## Entries provided
○ ○ ○

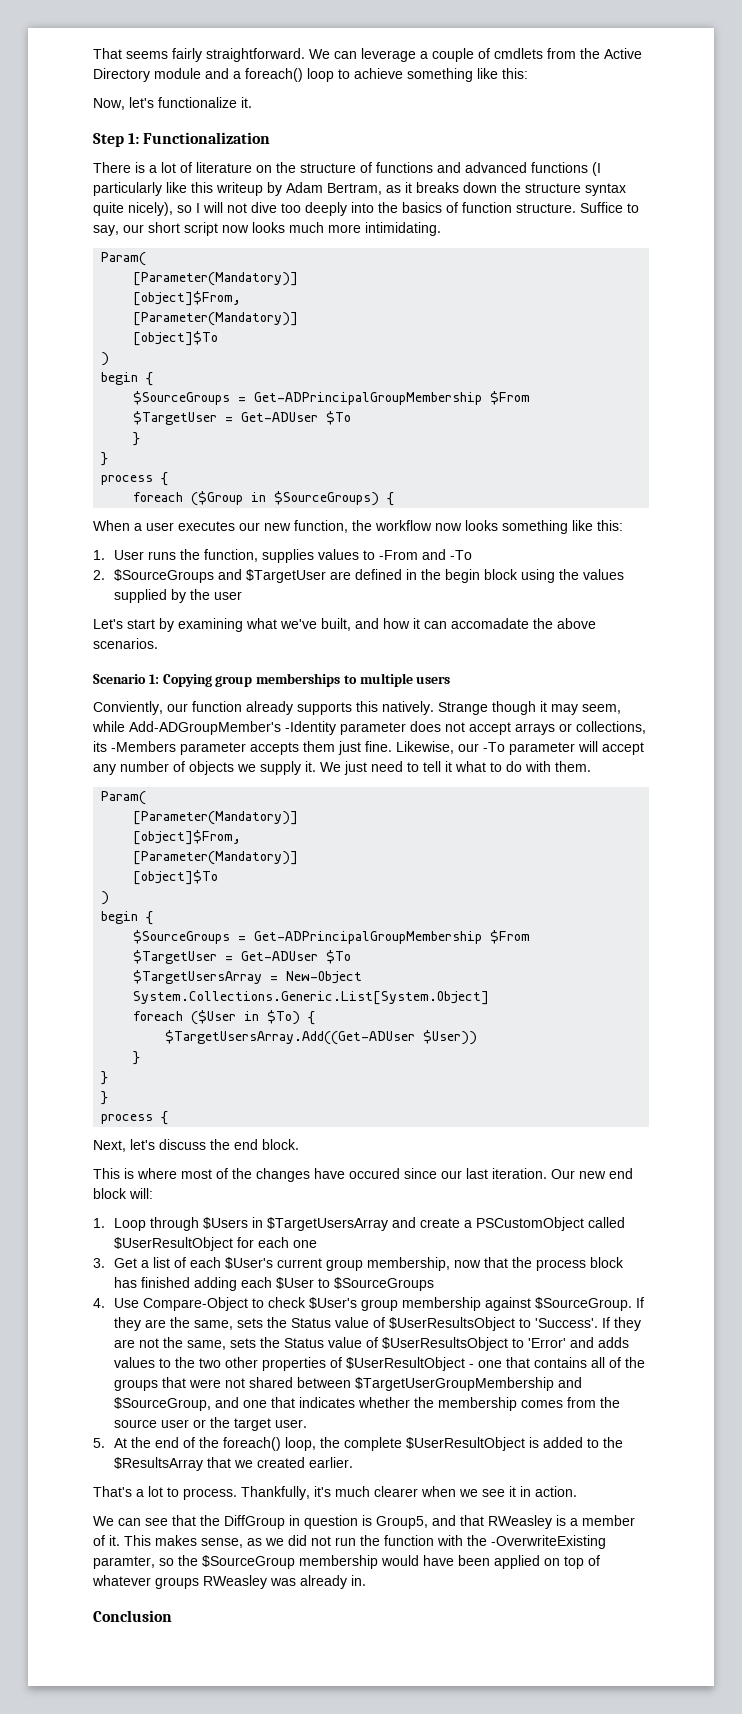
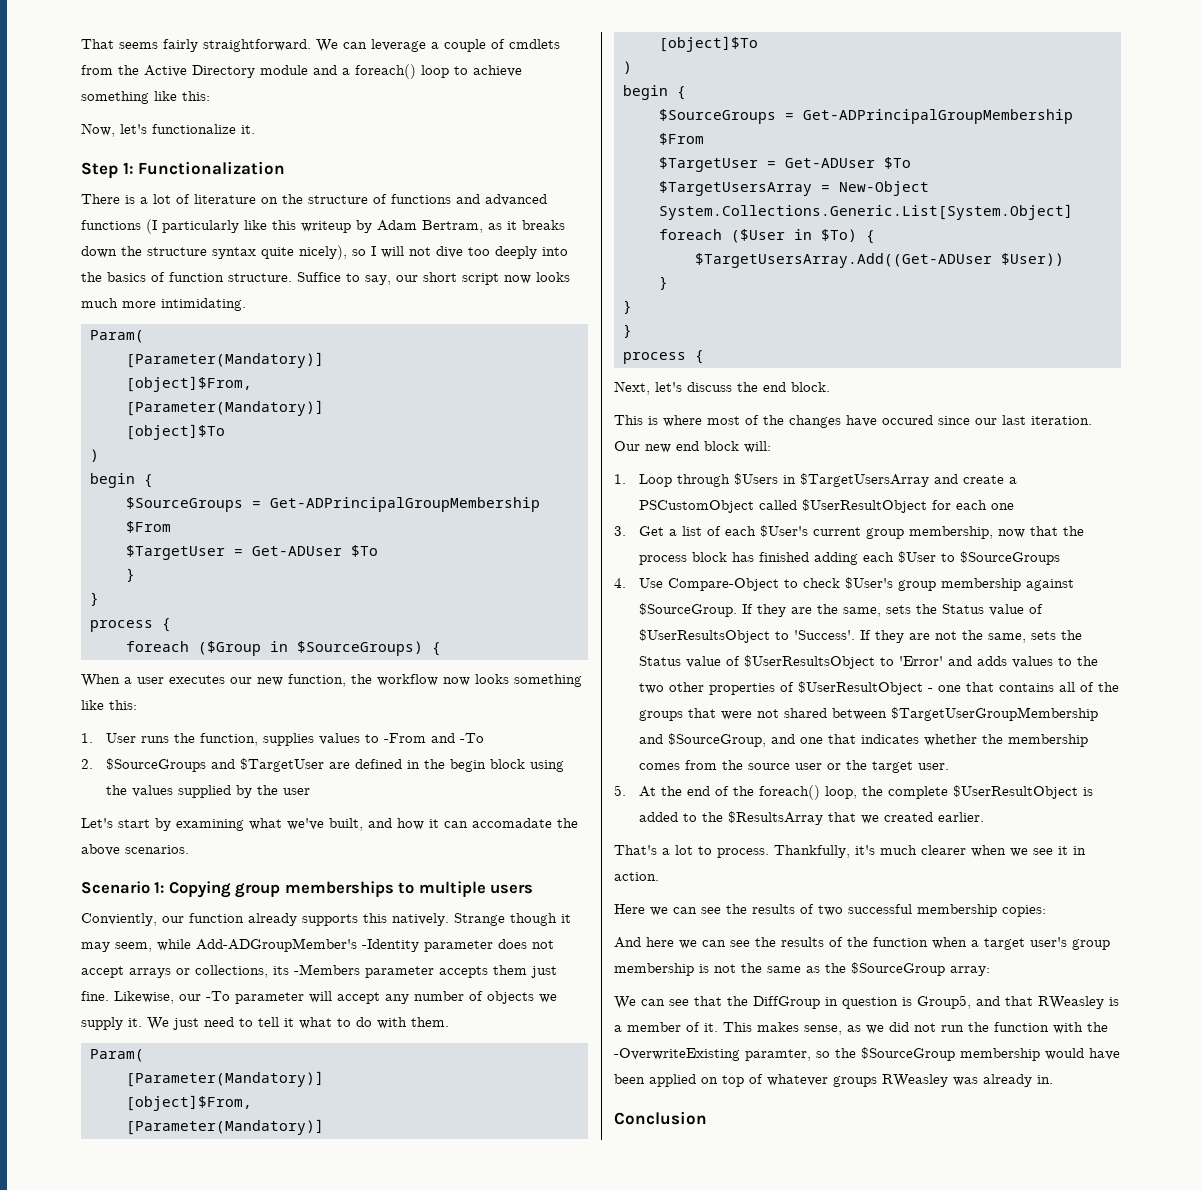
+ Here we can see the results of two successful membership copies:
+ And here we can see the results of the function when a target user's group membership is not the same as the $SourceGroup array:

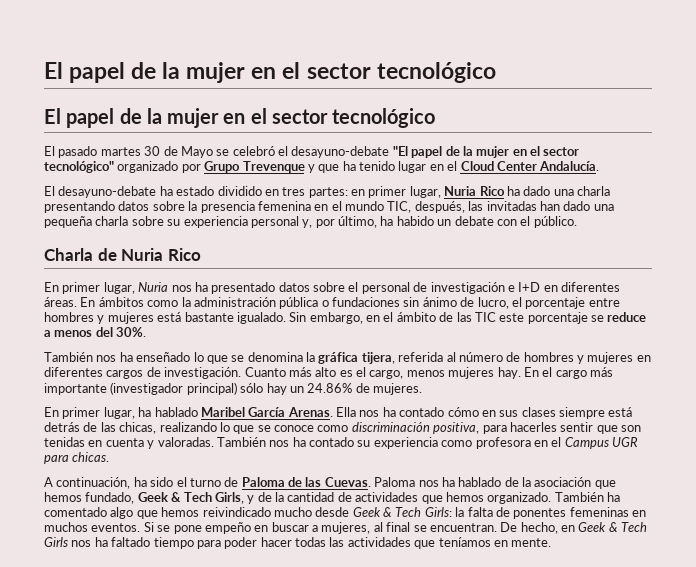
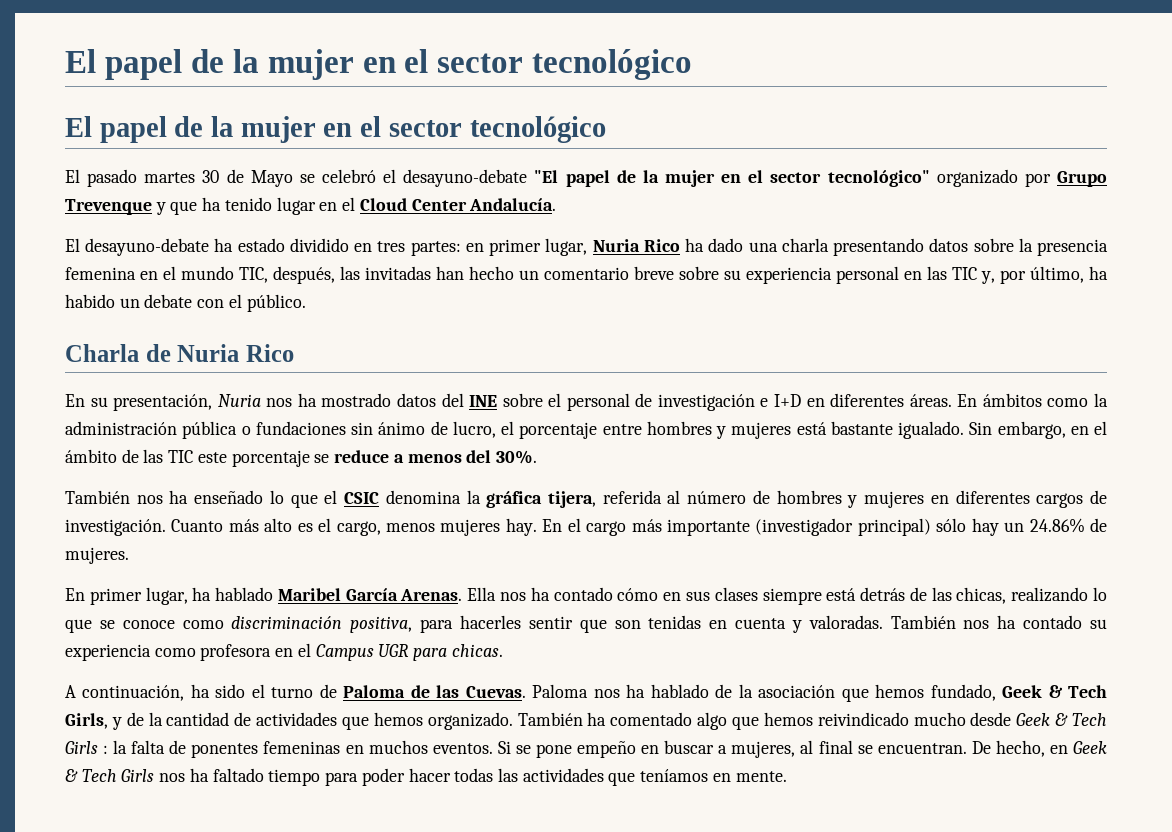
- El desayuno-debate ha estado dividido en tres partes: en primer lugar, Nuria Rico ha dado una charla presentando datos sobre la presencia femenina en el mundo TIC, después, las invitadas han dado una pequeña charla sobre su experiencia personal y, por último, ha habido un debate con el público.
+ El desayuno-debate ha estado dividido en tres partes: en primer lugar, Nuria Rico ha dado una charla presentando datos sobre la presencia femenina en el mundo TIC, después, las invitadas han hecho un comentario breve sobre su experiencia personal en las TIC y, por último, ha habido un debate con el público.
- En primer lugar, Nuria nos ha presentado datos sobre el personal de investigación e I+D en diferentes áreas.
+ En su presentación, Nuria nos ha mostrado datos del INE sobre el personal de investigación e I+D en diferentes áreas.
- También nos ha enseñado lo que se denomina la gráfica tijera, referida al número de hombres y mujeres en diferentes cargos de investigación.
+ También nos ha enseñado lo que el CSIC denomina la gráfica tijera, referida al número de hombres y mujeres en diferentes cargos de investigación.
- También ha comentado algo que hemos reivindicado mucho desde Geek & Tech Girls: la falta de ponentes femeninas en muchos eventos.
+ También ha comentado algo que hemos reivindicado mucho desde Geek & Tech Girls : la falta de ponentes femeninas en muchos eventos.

○ ○ ○

## Problem details
Everything from the line containing "que el CSIC" to the bottom of the listing is to be set down exactly; leave out all other lines.

## Answer section
+ También nos ha enseñado lo que el CSIC denomina la gráfica tijera, referida al número de hombres y mujeres en diferentes cargos de investigación.
- También ha comentado algo que hemos reivindicado mucho desde Geek & Tech Girls: la falta de ponentes femeninas en muchos eventos.
+ También ha comentado algo que hemos reivindicado mucho desde Geek & Tech Girls : la falta de ponentes femeninas en muchos eventos.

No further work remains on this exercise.